== ASSIGNMENT ==
All of the entries below need repeating exactly, apart from their images.

──────── DATASET RECORDS

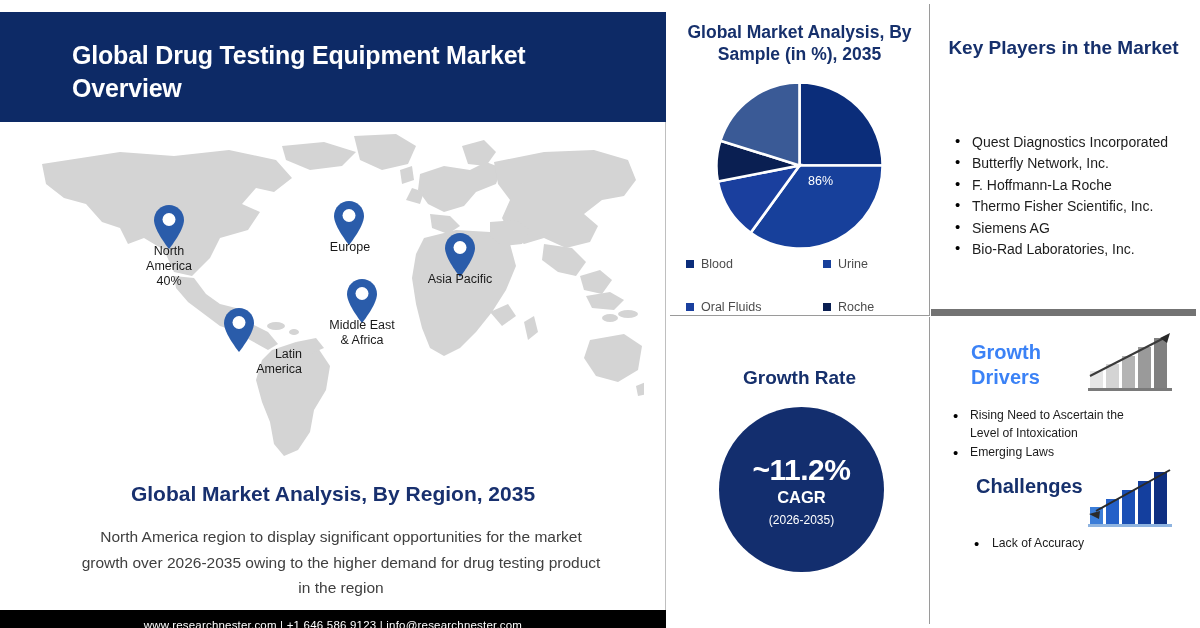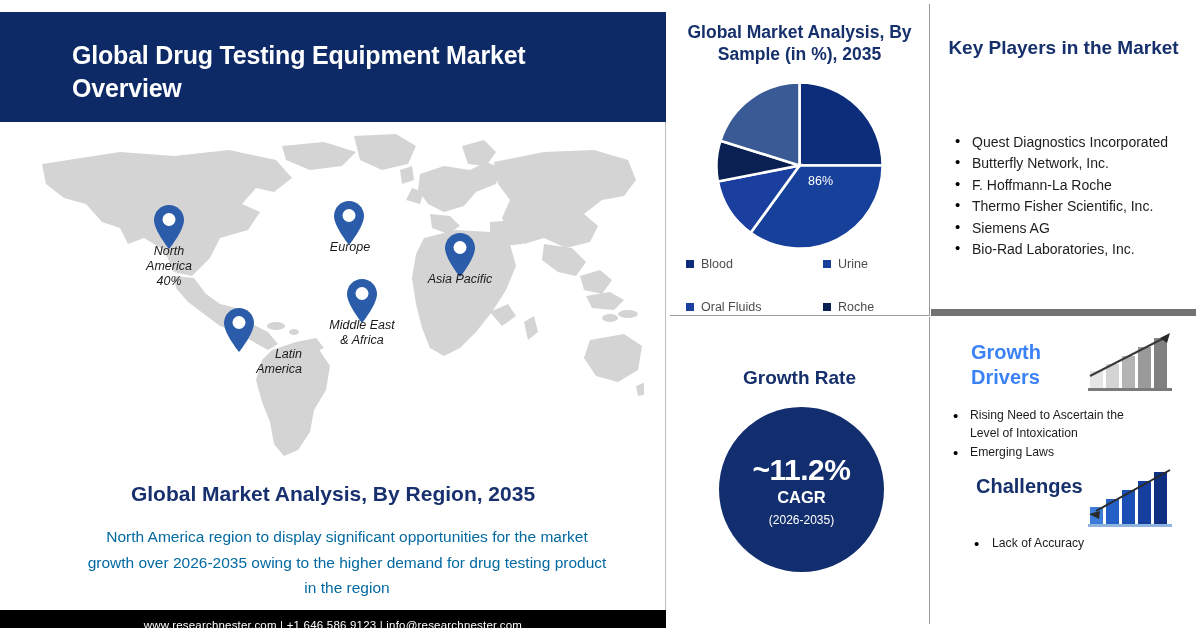"North" #map-wrap { font-style: italic -> none }
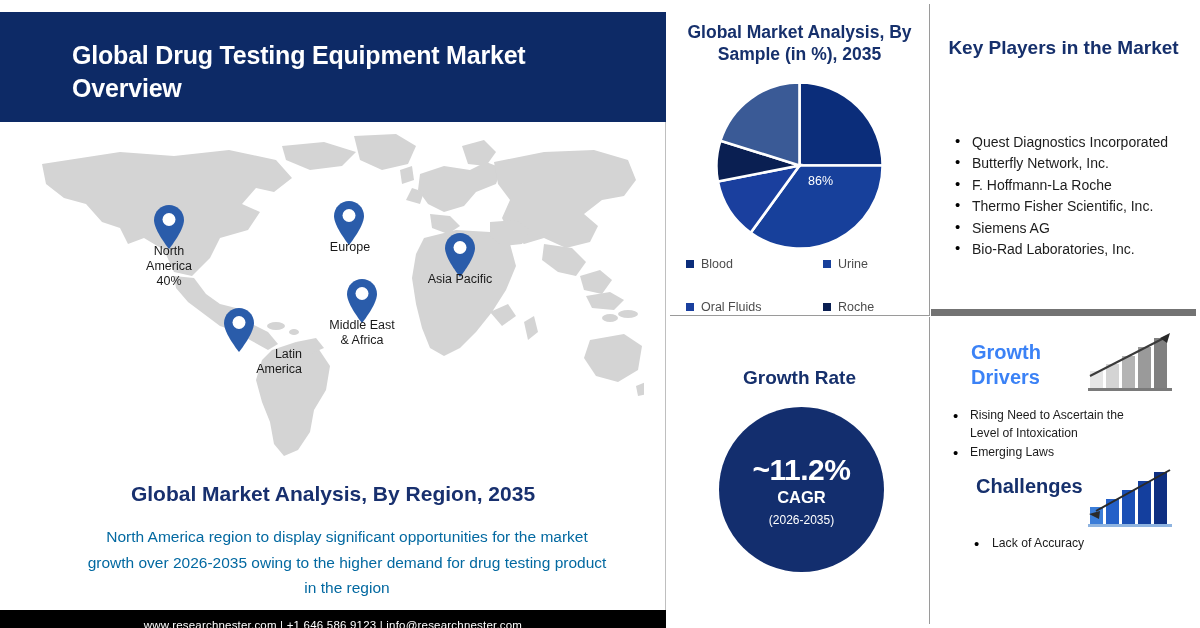"North America region to display" #map-desc { color: #0369a1 -> #404040; left: 84px -> 78px }
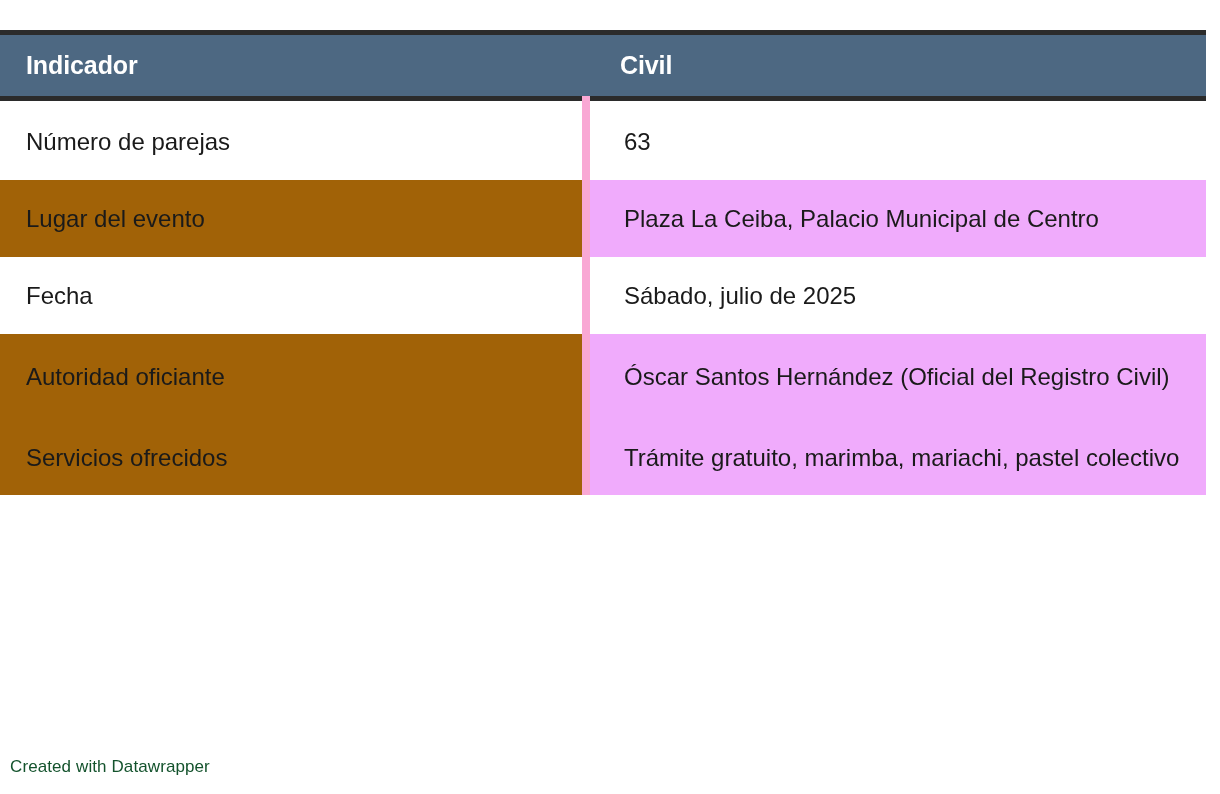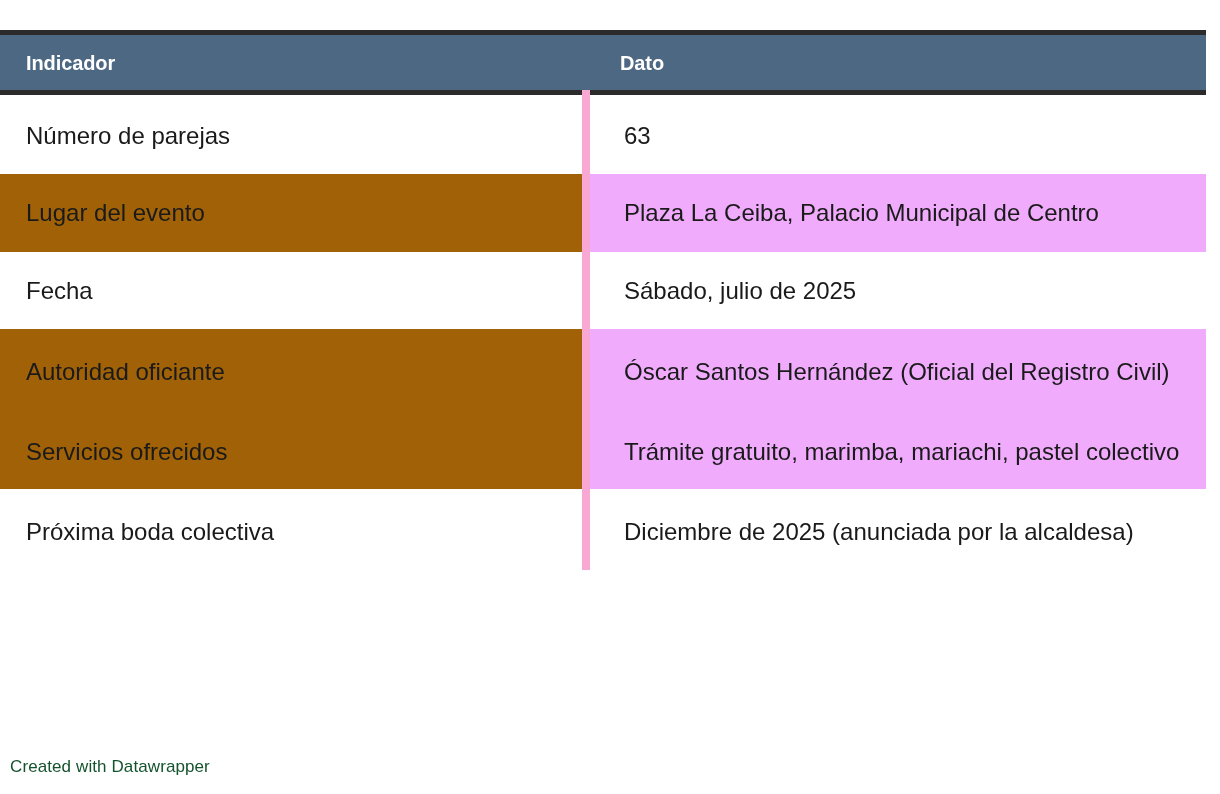"Indicador" thead th { font-size: 20px -> 25px }
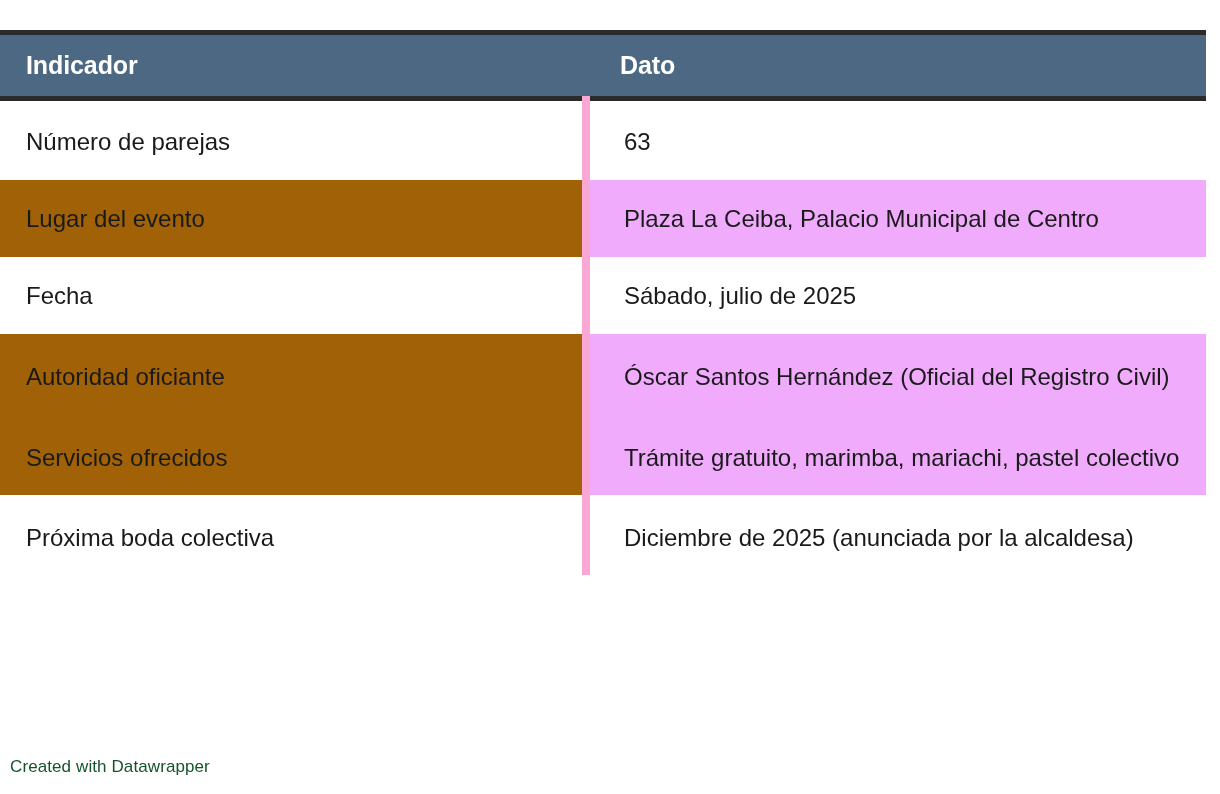"Dato" th.th-dato { text: Dato -> Civil }
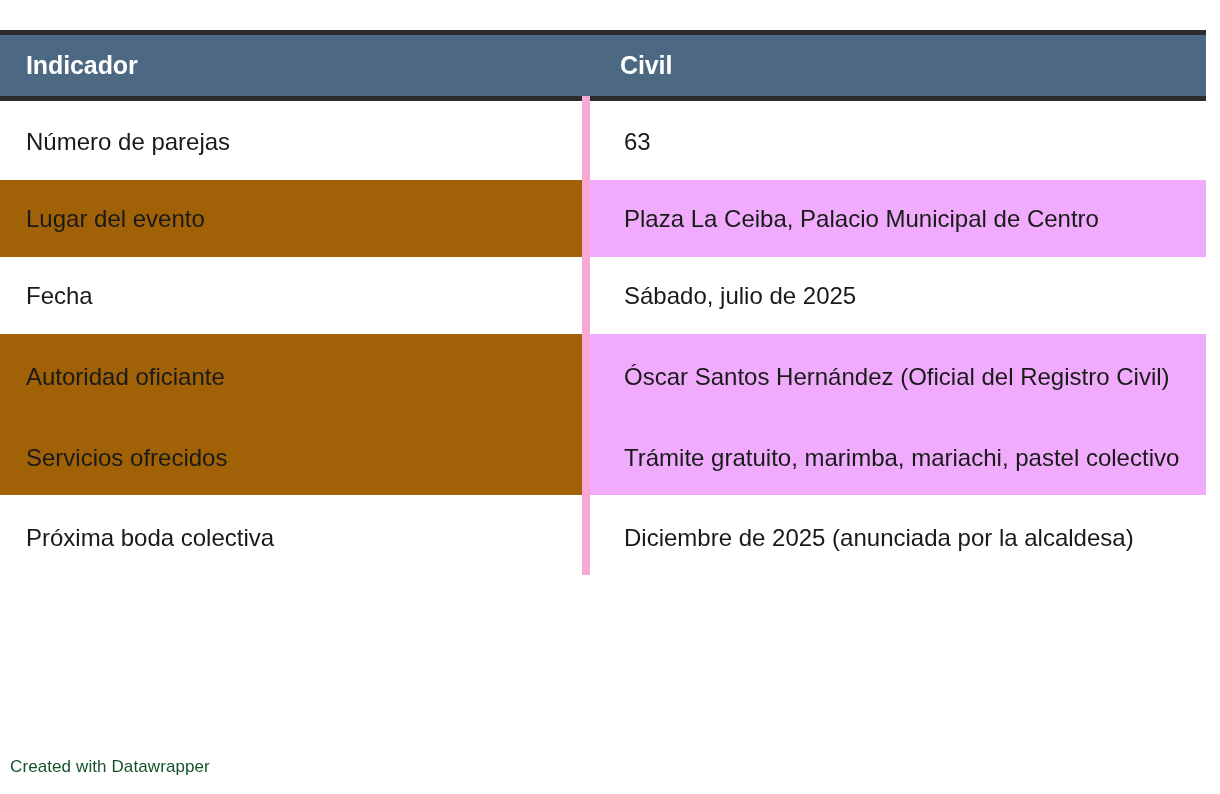"Próxima boda colectiva" tr.tall { html: <tr> <td>Próxima boda colectiva</td> <td>Diciembre de 2025 (anunciada por la alcaldesa)</td> </tr> -> none }
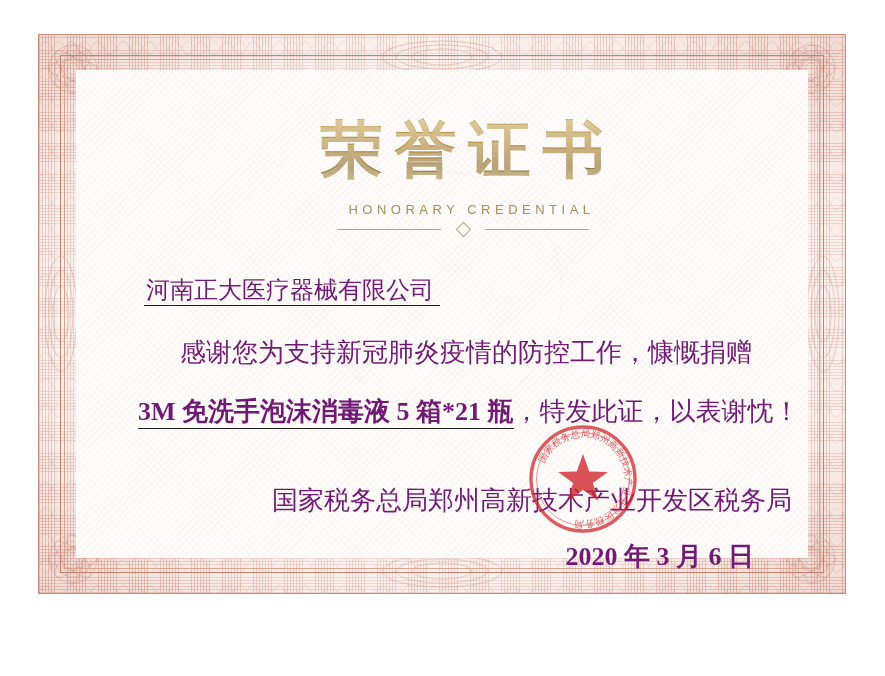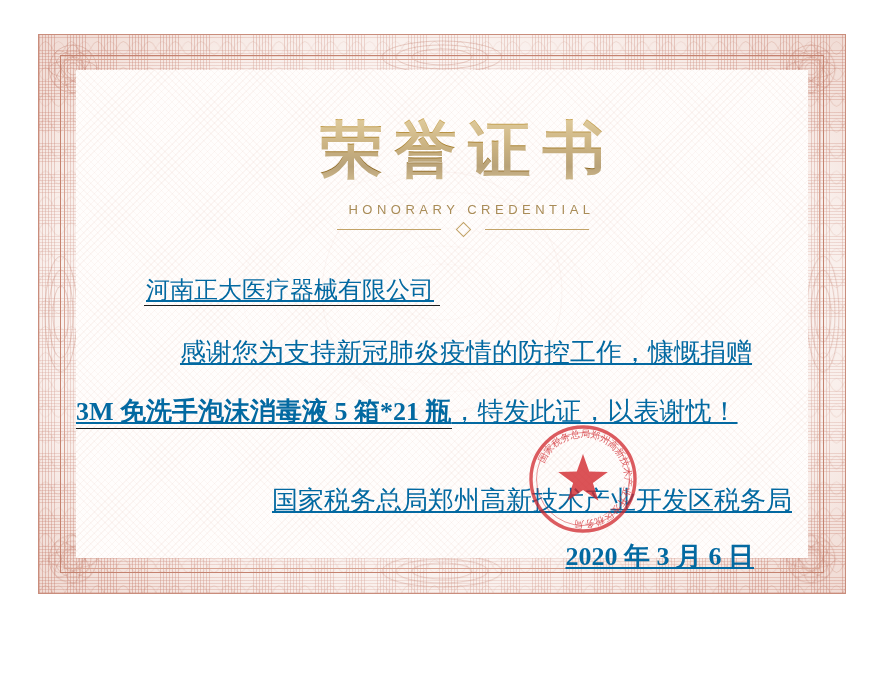"河南正大医疗器械有限公司" .body-zone { color: #0369a1 -> #701a75; text-decoration: underline -> none }
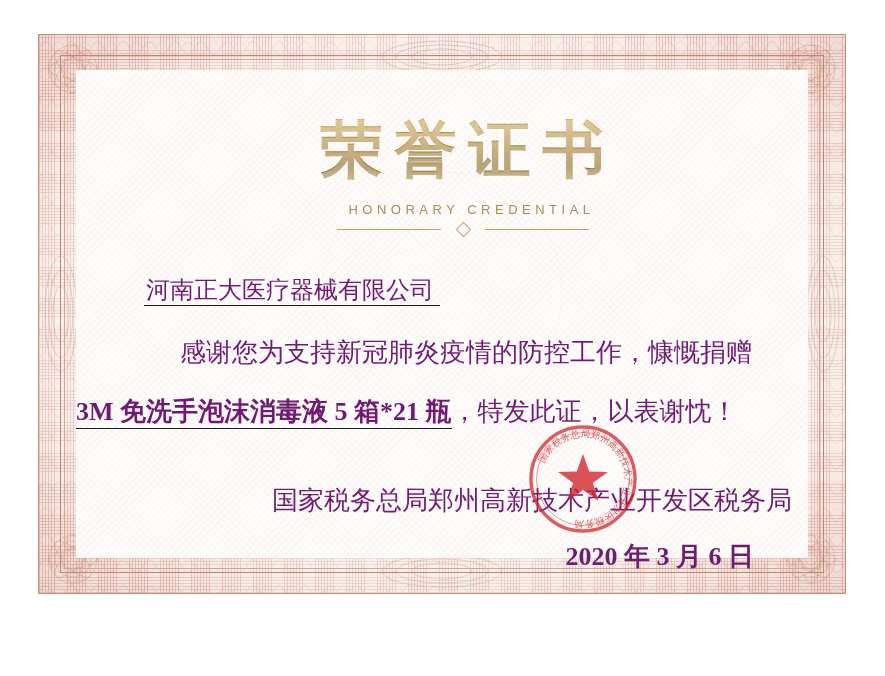"3M 免洗手泡沫消毒液 5 箱*21 瓶，特发此证，以表谢忱！" .line-item { padding-left: none -> 62px }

────────────────

== ANSWER SECTION ==
"North" #map-wrap { font-style: italic -> none }
"North America region to display" #map-desc { color: #0369a1 -> #404040; left: 84px -> 78px }
"Indicador" thead th { font-size: 20px -> 25px }
"Dato" th.th-dato { text: Dato -> Civil }
"Próxima boda colectiva" tr.tall { html: <tr> <td>Próxima boda colectiva</td> <td>Diciembre de 2025 (anunciada por la alcaldesa)</td> </tr> -> none }
"河南正大医疗器械有限公司" .body-zone { color: #0369a1 -> #701a75; text-decoration: underline -> none }
"3M 免洗手泡沫消毒液 5 箱*21 瓶，特发此证，以表谢忱！" .line-item { padding-left: none -> 62px }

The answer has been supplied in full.